Это предупреждение перепугало Филиппино, и он, пусть неохотно и с обидой, но подчинился. Полуприкрыв глаза, он некоторое время угрюмо разглядывал надменное лицо императорского представителя, затем отвернулся и отошел, все еще пытаясь подавить свою досаду.

— Что до меня, — сказал он наконец, — я был бы готов уступить, однако…

— Так уступите, — посоветовал дель Васто. Филиппино пришлось отставить в сторону чашу своей неутоленной мстительности и пригубить из чаши, предложенной маркизом.

Глава VII. В ЛЕРИЧИ

Вытянувшись в кильватерный строй, девять галер направлялись на север через канал Пьомбино — узкий пролив между островом Эльба и материком. Слабый юго-западный бриз, который итальянские моряки называют «либеччо» и которого боятся, как огня, когда он набирает силу, наполнял большие треугольные паруса и ровно гнал корабли с веслами, поднятыми вдоль борта, словно сложенные птичьи крылья. Солнце клонилось к громаде Монте-Гроссо, его мягкий свет золотил Массончелло и зеленые холмы Тосканы14 по правому борту.

«Синьора», корабль, на котором теперь находились дель Васто и трое других пленников, шел в строю предпоследним. Замыкала караван «Мора» Ломеллино, где в это утро был освобожден Просперо. В качестве жилища ему выделили маленькую каюту под палубой на юте, попасть в которую можно было через люк из апартаментов капитана. С помощью гардероба дель Васто Просперо смог принять вид, подобающий его званию. Из того, что прислал ему дель Васто, Просперо, как последователь Кастильоне, выбрал черную пару из камки15, с соболиной оторочкой, подпоясанную черным ремнем с золотой пряжкой. На нем были также черные чулки и высокие сапоги из черного сафьяна. Черный берет покрывал его коротко остриженные волосы — единственное неустранимое свидетельство того положения, из которого он был недавно вызволен.
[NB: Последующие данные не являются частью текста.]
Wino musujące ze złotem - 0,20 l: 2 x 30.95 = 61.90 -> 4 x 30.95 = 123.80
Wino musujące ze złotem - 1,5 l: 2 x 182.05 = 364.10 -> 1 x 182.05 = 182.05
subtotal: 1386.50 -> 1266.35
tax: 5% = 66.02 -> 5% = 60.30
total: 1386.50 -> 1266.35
Прохаживаясь по узкой палубе со своим избавителем, прибывшим к нему на борт «Моры», он наконец узнал, какие доводы заставили Филиппино одуматься.
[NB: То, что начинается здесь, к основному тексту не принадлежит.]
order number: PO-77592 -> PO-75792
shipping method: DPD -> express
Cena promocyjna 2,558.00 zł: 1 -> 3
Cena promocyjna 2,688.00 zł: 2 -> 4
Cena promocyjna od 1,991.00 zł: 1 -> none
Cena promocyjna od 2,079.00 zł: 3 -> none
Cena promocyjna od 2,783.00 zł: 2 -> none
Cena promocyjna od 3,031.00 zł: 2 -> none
— Это был знак вашей дружбы, — сказал Просперо.

— Это было просто проявление здравого смысла. Они достигли носовой надстройки, и дель Васто поднялся по трапу.

— Здесь воздух чище. — Пока они проходили между банками, на которых отдыхали рабы-гребцы, маркиз нюхал ароматный шарик, чтобы избавиться от удушливого запаха пота. Сейчас шарик свободно висел у него на руке, и дель Васто полной грудью вдыхал свежий морской воздух.

— Только благодаря вам и вестям о затруднениях Дориа, сообщенных вами в Неаполь, я могу удовлетворить горячее желание императора. Его величество полностью сознает, что для него не может быть Италии без Средиземного моря. А уж в этом море хозяин, безусловно, Дориа. Он доказал это и своим искусством, и мощью флота, которым командует.

Просперо мягко рассмеялся. Он стоял, облокотившись о фальшборт, глядя, как форштевень корабля вспарывает воду, словно луг пашню.

— Это очень хорошо. Лучше и быть не может. Теперь-то у всего мира откроются глаза на Дориа. Когда, соблазнившись дукатами, он продаст своего французского хозяина и переметнется на сторону Испании, его настоящее лицо увидят абсолютно все. Это очень хорошо.

— И это все, что вас волнует?

— Я не лишен чувства справедливости. Теперь оно удовлетворено.

— Удивляюсь я! В конце концов, его требования независимости Генуи были более настойчивыми, чем требования золота. Он ясно дал понять, что без этого соглашение не будет достигнуто, сколько бы денег мы ему ни предлагали.

— Ну, конечно. Потому что в этом случае все предложенное не имело бы настоящей ценности. Те же условия он ставил и королю Франции. Таким образом он маскирует собственную продажность.

— А разве он не мог быть искренен? Не мог перейти на другую сторону, поскольку Франция его предала?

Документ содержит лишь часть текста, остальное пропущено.